Know the Tumblr User

bddprideTumblr doesn’t have as broad a demographic as other networks, such as Facebook or Twitter. The average Tumblr user is 14–25 years old, politically left leaning, and a minority. A minority meaning anyone who isn’t a white straight able male. Tumblr’s audience is among the youngest with 45% being under 35 years old and about 30% of all Tumblr users being Hispanic or African American, which is more than 15% above the average on other social networks. These users are deeply concerned with political and/or current events but are also very loyal to brands that have a vocal opinion on politics that they themselves most associate with. Ben & Jerry’s recently posted a photo on Tumblr showing their support for the LGBT movement, creating a lot of support and conversation for their brand.
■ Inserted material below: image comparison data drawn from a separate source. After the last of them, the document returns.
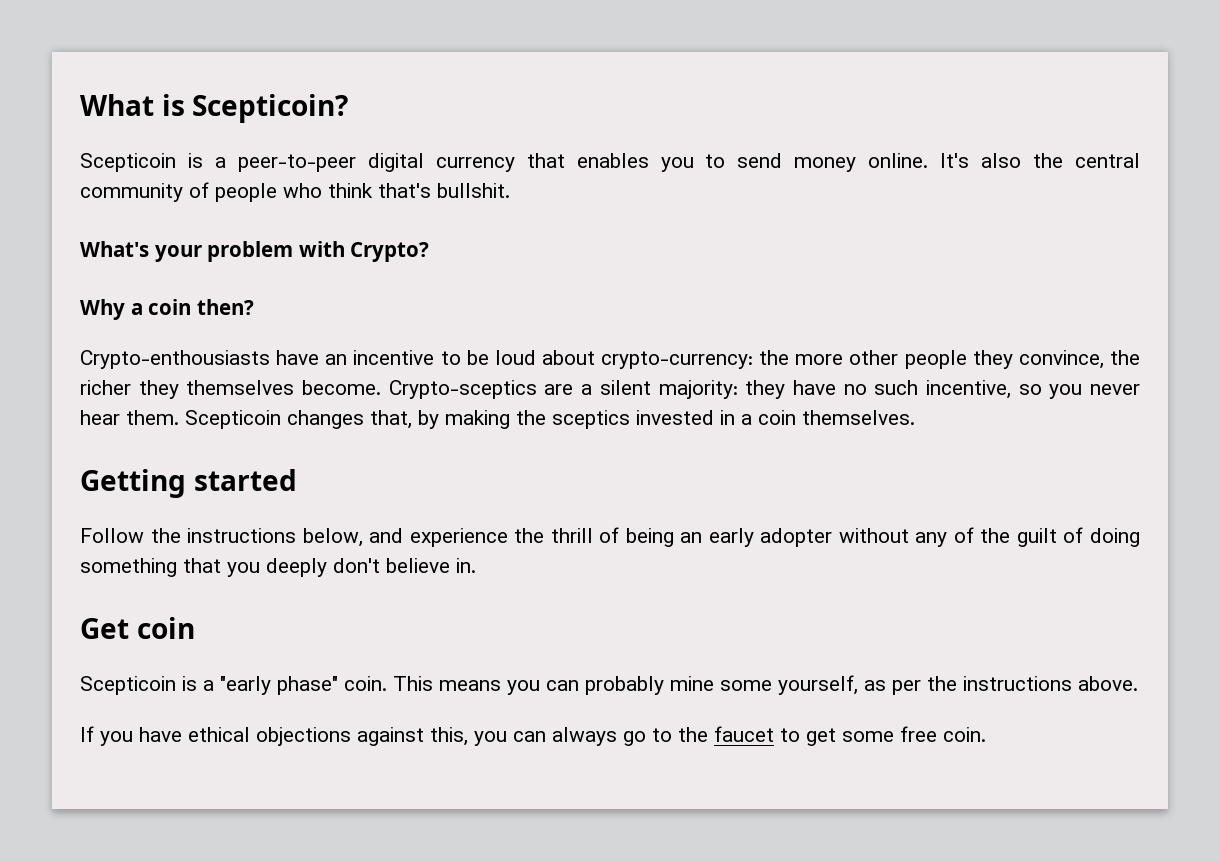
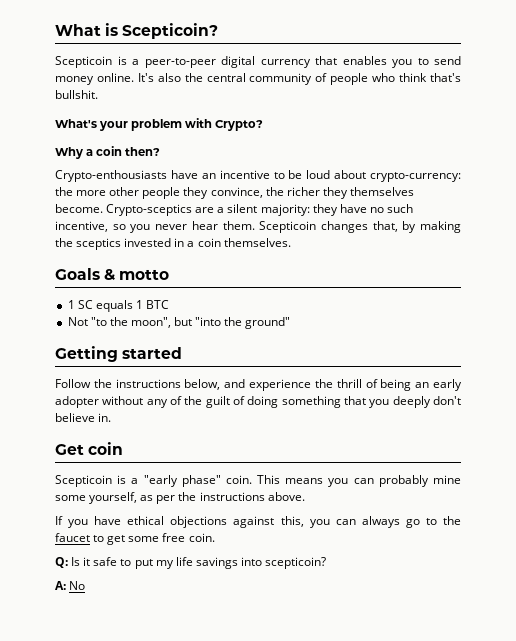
+ Goals & motto
+ 1 SC equals 1 BTC
+ Not "to the moon", but "into the ground"
+ Q: Is it safe to put my life savings into scepticoin?
+ A: No

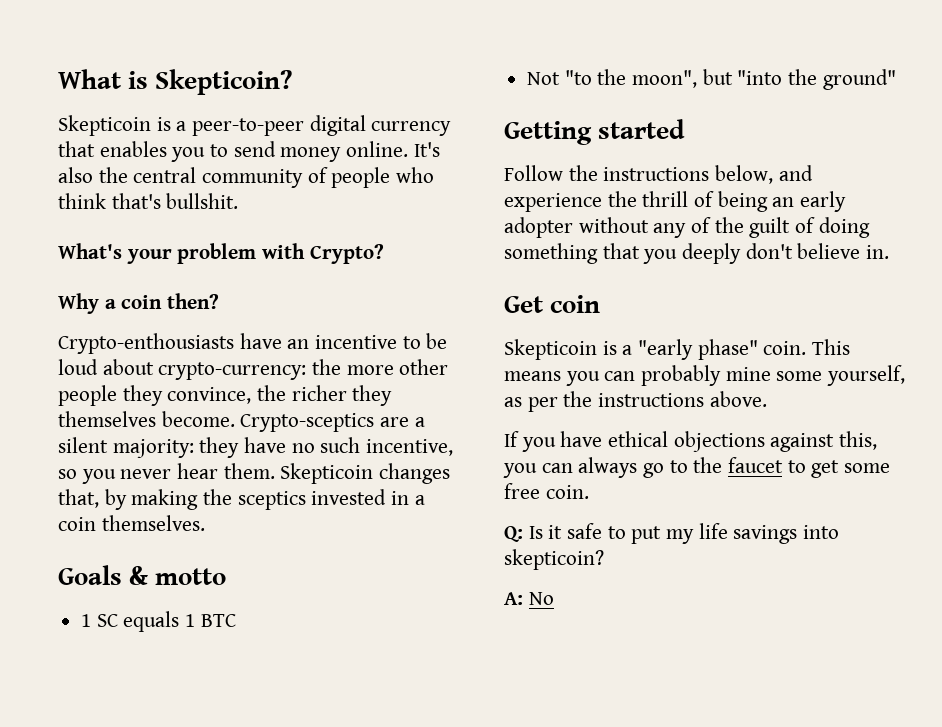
- What is Scepticoin?
- Scepticoin is a peer-to-peer digital currency that enables you to send money online.
+ What is Skepticoin?
+ Skepticoin is a peer-to-peer digital currency that enables you to send money online.
- Scepticoin changes that, by making the sceptics invested in a coin themselves.
+ Skepticoin changes that, by making the sceptics invested in a coin themselves.
- Scepticoin is a "early phase" coin.
+ Skepticoin is a "early phase" coin.
- Q: Is it safe to put my life savings into scepticoin?
+ Q: Is it safe to put my life savings into skepticoin?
If you’re more of an apolitical brand, that’s okay and, in some cases, probably even better. The average amount of time spent per visit is 23 minutes, longer than any other social network. In 2013 Tumblr grew 74% while the second runners up were Twitter and LinkedIn who grew only about 40%. The best advice is to do some research or hire/use someone with Tumblr experience to get the blog running. Its platform is different than all of the others, but because of the strong user loyalty this can be a great move for your brand.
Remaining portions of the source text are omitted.